Lexical Decision Task
— Free to Take
A short browser-based reaction-time test. A word flashes, then a letter string appears; you decide as fast as you can whether it is a real word or a made-up non-word. When the first word is related in meaning, recognition speeds up — that speed-up is the priming effect. Free with a free account.
The two blocks
Block 1 — Associative priming. Each related pair is shown with a fixed short prime interval. Half the pairs are forward associates (the prime strongly calls the target to mind) and half are backward associates (the target calls the prime to mind, but not the reverse). Comparing the two tells you whether your priming is driven by fast automatic spreading activation or by a slower expectancy.
Block 2 — Prime interval (SOA). The same kind of related and unrelated pairs are shown at two prime-to-target intervals: a short 200 ms interval and a long 1200 ms interval. The short interval isolates automatic priming; the long interval allows controlled, strategic processing. The difference between the two estimates how much of your priming is automatic versus strategic.

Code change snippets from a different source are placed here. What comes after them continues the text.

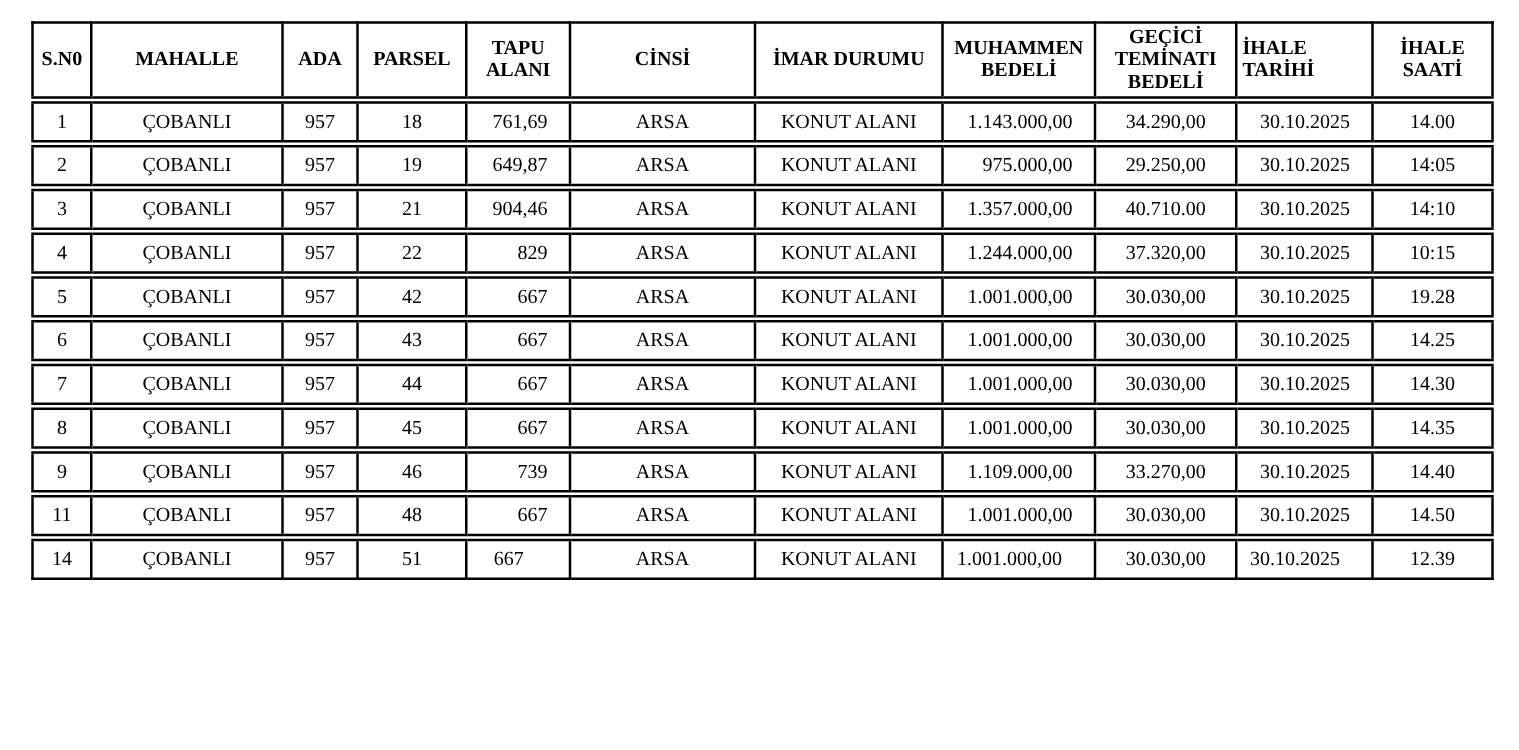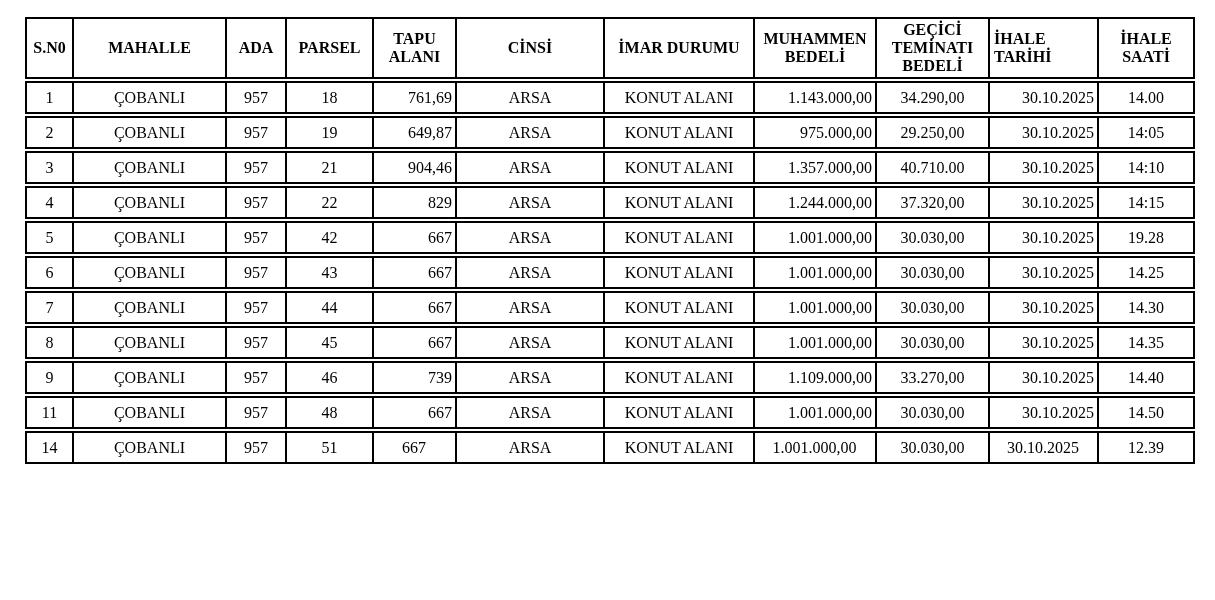"761,69" .a-r { padding-right: 3px -> 17px }
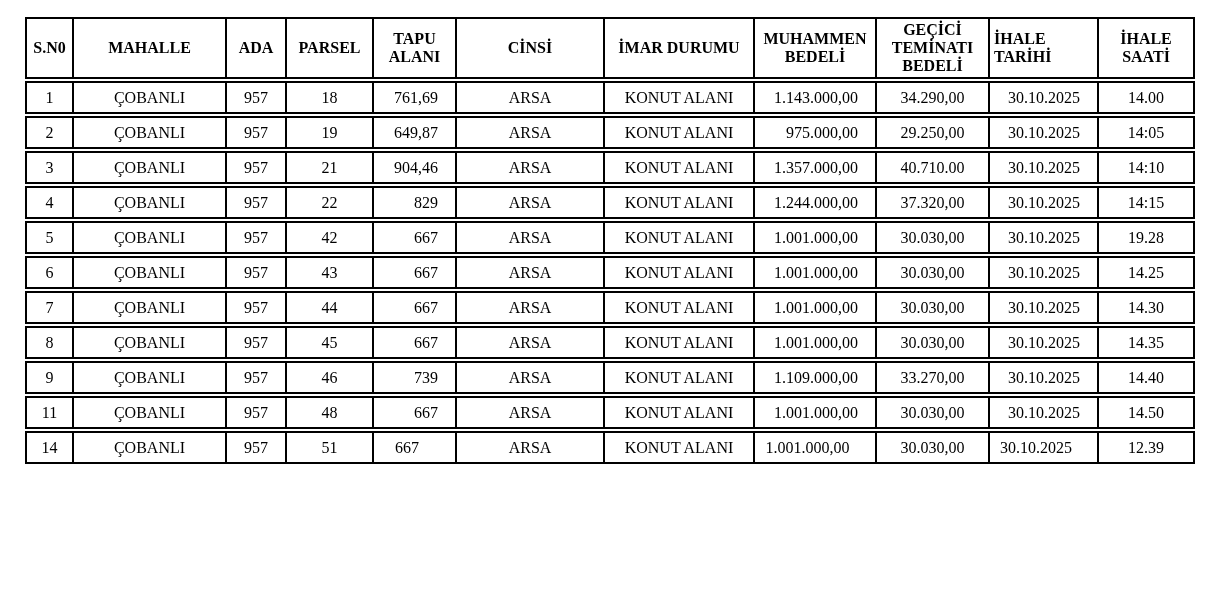"14:15" td.a-c { text: 14:15 -> 10:15 }
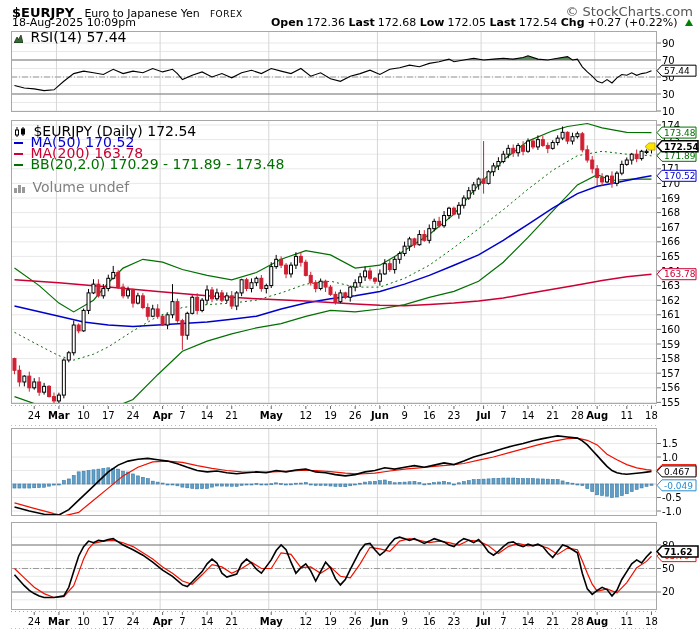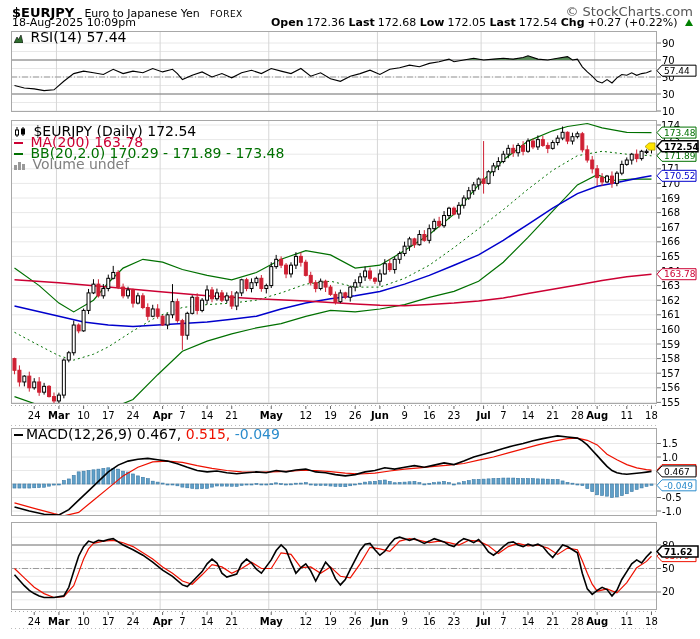"MA(50) 170.52" div.lgrow { html: none -> <div> <span></span> <span>MA(50) 170.52</span> </div> }
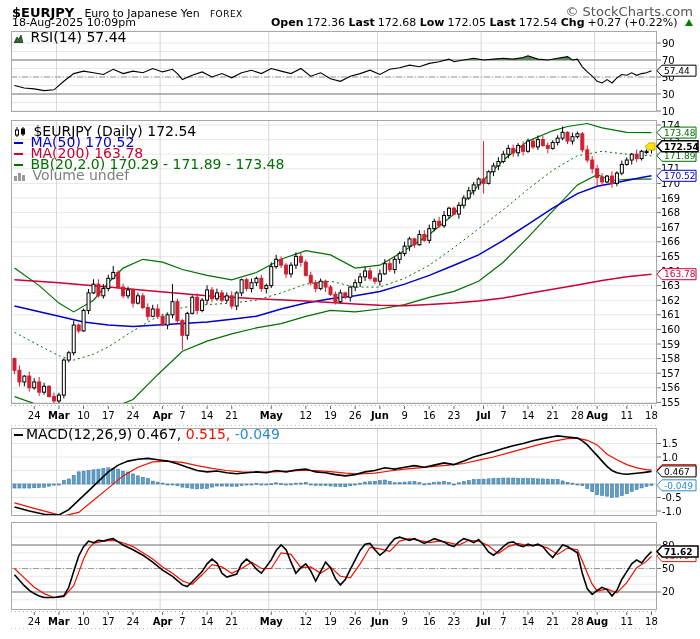"Volume undef" div.lgrow { margin-top: none -> 12px }
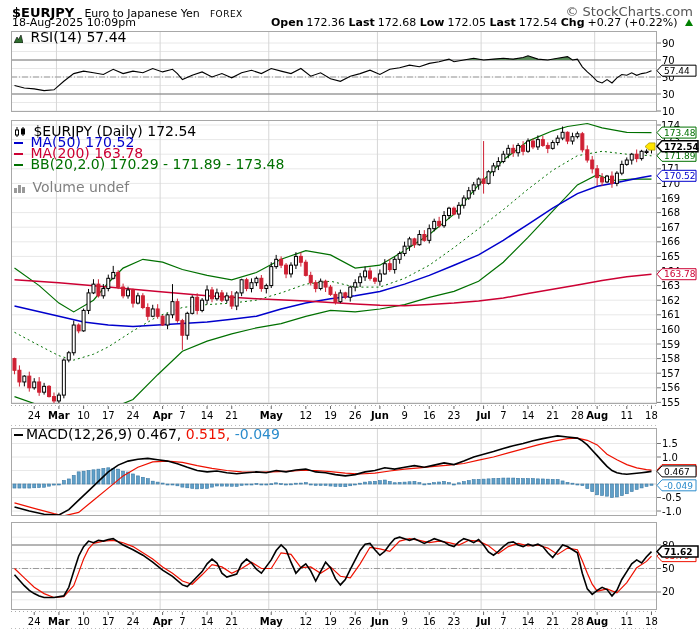"MACD(12,26,9) 0.467, 0.515, -0.049" div.lg { html: <div> <span></span><span>MACD(12,26,9) 0.467,</span><span> 0.515,</span><span> -0.049</span> </div> -> none }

From your trials we report, for each block:
- Your mean reaction time to related vs. unrelated targets
- Your priming effect — how many milliseconds faster you are on related targets
- For Block 1, the forward-vs-backward comparison; for Block 2, the short-vs-long-interval comparison
- Your accuracy on word vs. non-word decisions
These are within-subject reaction-time differences in milliseconds. They are not norm-referenced: there is no percentile and no T-score, because lexical-decision latencies depend heavily on display hardware, keyboard, and timing, which differ from any published reference administration. We show your priming effect alongside the published item-level reference magnitudes for context only.
Want to see what a finished report looks like first? Preview a real sample for either block — no signup required.
Common questions
What is a priming effect?
When a word is preceded by a related word (NURSE before doctor), people recognize it faster than when it is preceded by an unrelated word (BREAD before doctor). That difference in reaction time is the semantic priming effect, and it is one of the most reliable findings in the study of how meaning is organized in memory.
What is the difference between forward and backward associates?
Forward associates run prime→target (the prime brings the target to mind). Backward associates run target→prime (the target brings the prime to mind, but not strongly the reverse). Forward priming can arise automatically; substantial backward priming usually points to a slower, more strategic process.
What is SOA, and why use two intervals?
SOA is the stimulus-onset asynchrony — the time between the prime appearing and the target appearing. A short SOA (200 ms) leaves no time for deliberate strategy, so it isolates automatic priming. A long SOA (1200 ms) gives time for controlled, expectancy-based processing. Comparing them separates the two contributions.
Why is there no percentile or IQ-style score?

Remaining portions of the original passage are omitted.